Faith in Untrustworthy Numbers: How Economists Missed the Crisis
Yesterday, we were talking about the only question worth discussing since 2008 — who takes the loss?
Actually, there are several variants of the question…but they all end up in the same place. Mistakes were made; somebody is gonna pay. Who?
Economists are not stupid. Especially those who win Nobel Prizes. They test well. They go to good schools. They can usually do higher math.
Math is important to modern economics. It makes it look like science. So, if you review almost any PhD thesis in economics over the last 20 years, you are bound to find numbers. Lots of numbers. You might find dozens of 9s…or hundreds of 5s…or maybe thousands of 0s.
You’ll also find symbols.

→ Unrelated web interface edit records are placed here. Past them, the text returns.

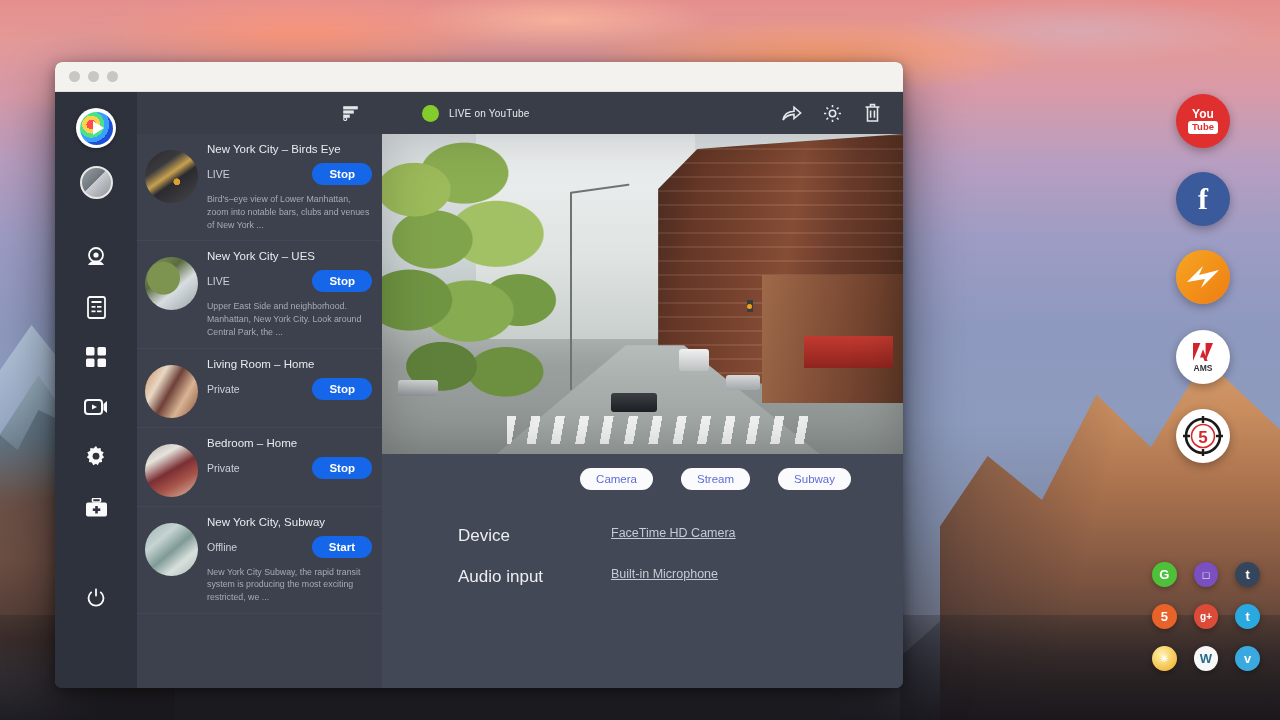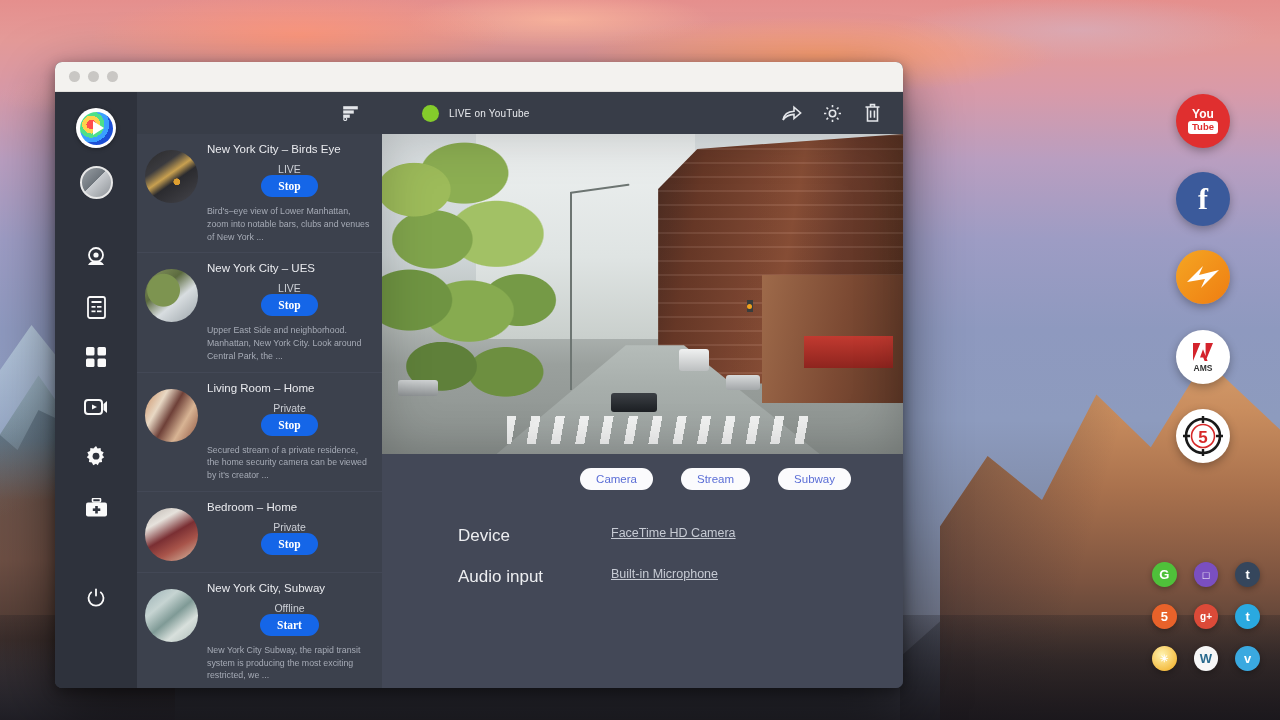--- a/index.html
+++ b/index.html
@@ -145,7 +145,7 @@
       linear-gradient(140deg,#9ab0b4 0%,#c6d4d2 30%,#7f9a96 52%,#d8e0dc 72%,#a8b8b4 100%); }
   .cam-body { flex: 1; min-width: 0; }
   .cam-title { color: #e9eaee; font-size: 11.5px; margin-bottom: 8px; }
-  .cam-statusline { display: flex; align-items: center; justify-content: space-between; margin-bottom: 8px; flex-direction: column; }
+  .cam-statusline { display: flex; align-items: center; justify-content: space-between; margin-bottom: 8px; }
   .cam-status { color: #cdd0d7; font-size: 10.5px; }
   .btn-action {
     background: #1566e8; color: #fff; border: none; border-radius: 13px;

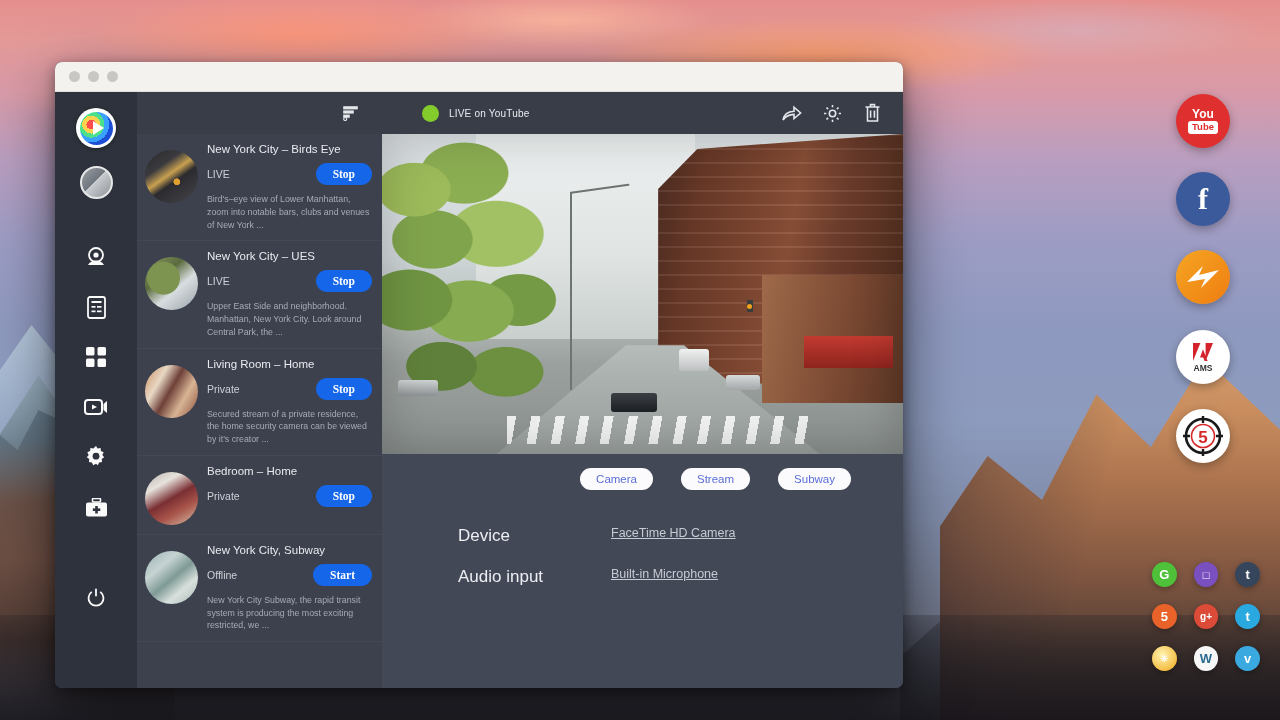--- a/index.html
+++ b/index.html
@@ -150,7 +150,7 @@
   .btn-action {
     background: #1566e8; color: #fff; border: none; border-radius: 13px;
     font-size: 11.5px; font-weight: bold; padding: 5px 17px; cursor: pointer;
-    font-family: Liberation Serif, serif;
+    font-family: Liberation Sans, sans-serif;
   }
   .cam-desc { color: #a6abb6; font-size: 8.8px; line-height: 1.45; }
   #add-camera {

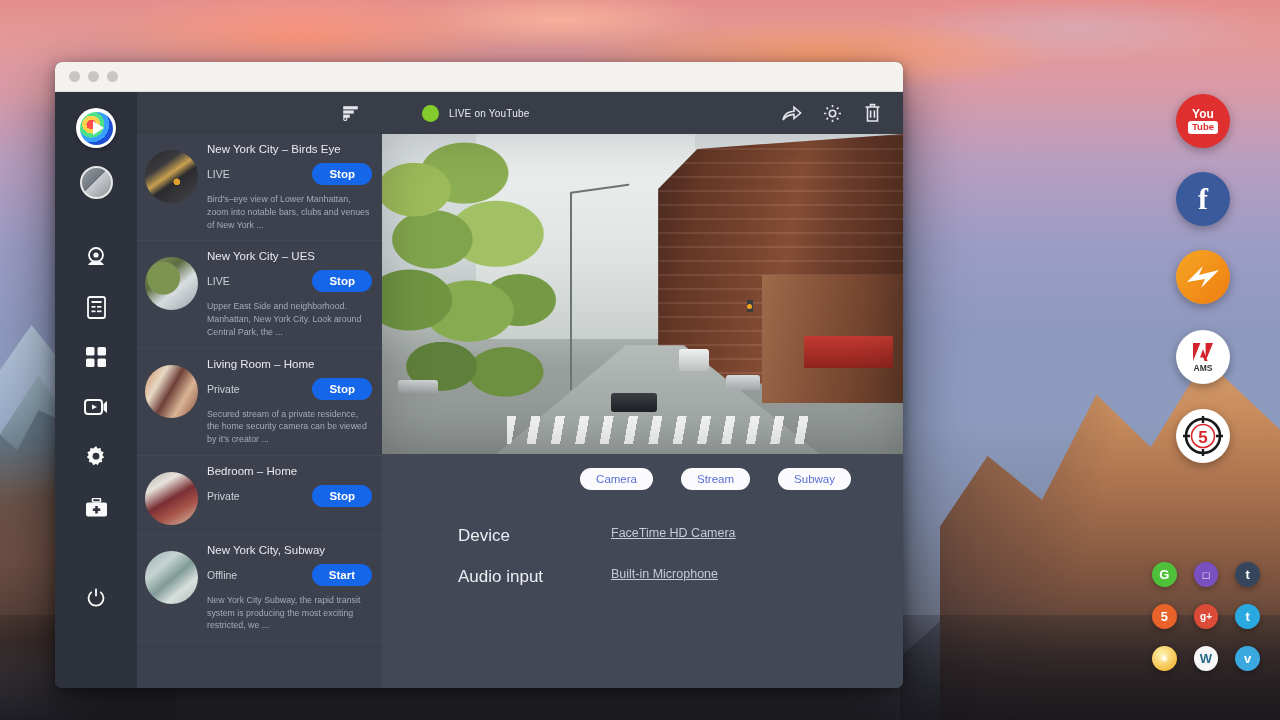--- a/index.html
+++ b/index.html
@@ -398,7 +398,6 @@
                 <span class="cam-status">Private</span>
                 <button class="btn-action">Stop</button>
               </div>
-              <div class="cam-desc">Secured stream of a private residence, the home security camera can be viewed by it's creator ...</div>
             </div>
           </div>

Greek symbols. And symbols from the mathematician’s trade. These symbols mean something. So do the numbers.
And you can use these meanings to tease out even more confections. Complex. Sophisticated. Precise. Impressive.
And generally not worth a damn.
We say that after long observation. It is the result of careful reflection and reckless intuition.

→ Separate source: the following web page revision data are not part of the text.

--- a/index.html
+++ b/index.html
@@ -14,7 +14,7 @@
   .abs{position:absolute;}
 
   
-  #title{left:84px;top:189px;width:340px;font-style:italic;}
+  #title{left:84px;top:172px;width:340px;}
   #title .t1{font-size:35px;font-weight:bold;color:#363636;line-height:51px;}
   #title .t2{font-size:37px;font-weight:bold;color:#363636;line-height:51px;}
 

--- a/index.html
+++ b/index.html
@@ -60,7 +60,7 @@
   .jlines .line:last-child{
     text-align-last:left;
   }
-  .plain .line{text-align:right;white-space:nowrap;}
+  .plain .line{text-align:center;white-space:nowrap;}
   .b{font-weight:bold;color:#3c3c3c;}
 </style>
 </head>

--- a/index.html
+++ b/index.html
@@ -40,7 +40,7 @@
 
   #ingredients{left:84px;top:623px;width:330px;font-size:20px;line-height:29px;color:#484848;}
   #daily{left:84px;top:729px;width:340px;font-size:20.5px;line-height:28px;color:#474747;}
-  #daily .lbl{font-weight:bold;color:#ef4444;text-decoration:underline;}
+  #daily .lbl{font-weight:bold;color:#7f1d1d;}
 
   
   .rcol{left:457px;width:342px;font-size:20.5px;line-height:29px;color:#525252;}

The observation has occurred over the last dozen years or so. Despite all their numbers, formulas and Nobel prizes, America’s leading economists, including the lead dog economist himself, Ben Bernanke, were apparently unable to see something so obvious that even we spotted it: the collapse of housing and the blow up of the credit market.
Not that they are dumb. They are just following a different career path. A genuine economist keeps his eyes open. He reads the paper. He reads books. He studies history. He talks to taxi drivers and businessmen. He tries to understand what has gone on in the past…and what might be going on today.
He has no illusions about it. The future will never be like the past. But there will be similarities. And those similarities can be studied…
He has little appreciation for numbers. He knows they can’t be trusted. They are like whores and lobbyists — they will do their work for whomever pays them.
‘You want a 2? I’ll give you a 2. And I’ll throw in a 7. How much can you pay?’
He is especially wary of precise numbers. The GDP rose 2.4% say the economists. Oh…not 2.5%? Not 2.6%? Then, the economist will give a “confidence factor,” to make the numbers even more reliable. He will be 72% confident that his 2.4% figure is correct. And you can be 91% sure that the true number is somewhere between 2.3% and 2.5%.
The greater the precision, the greater the lie.
With the vision obscured by all their precise numbers and enhanced calculations, most economists could not see the crisis coming. On the evidence, their numbers are not very useful.
But now they bring them out again…this time to solve the problem they never saw coming.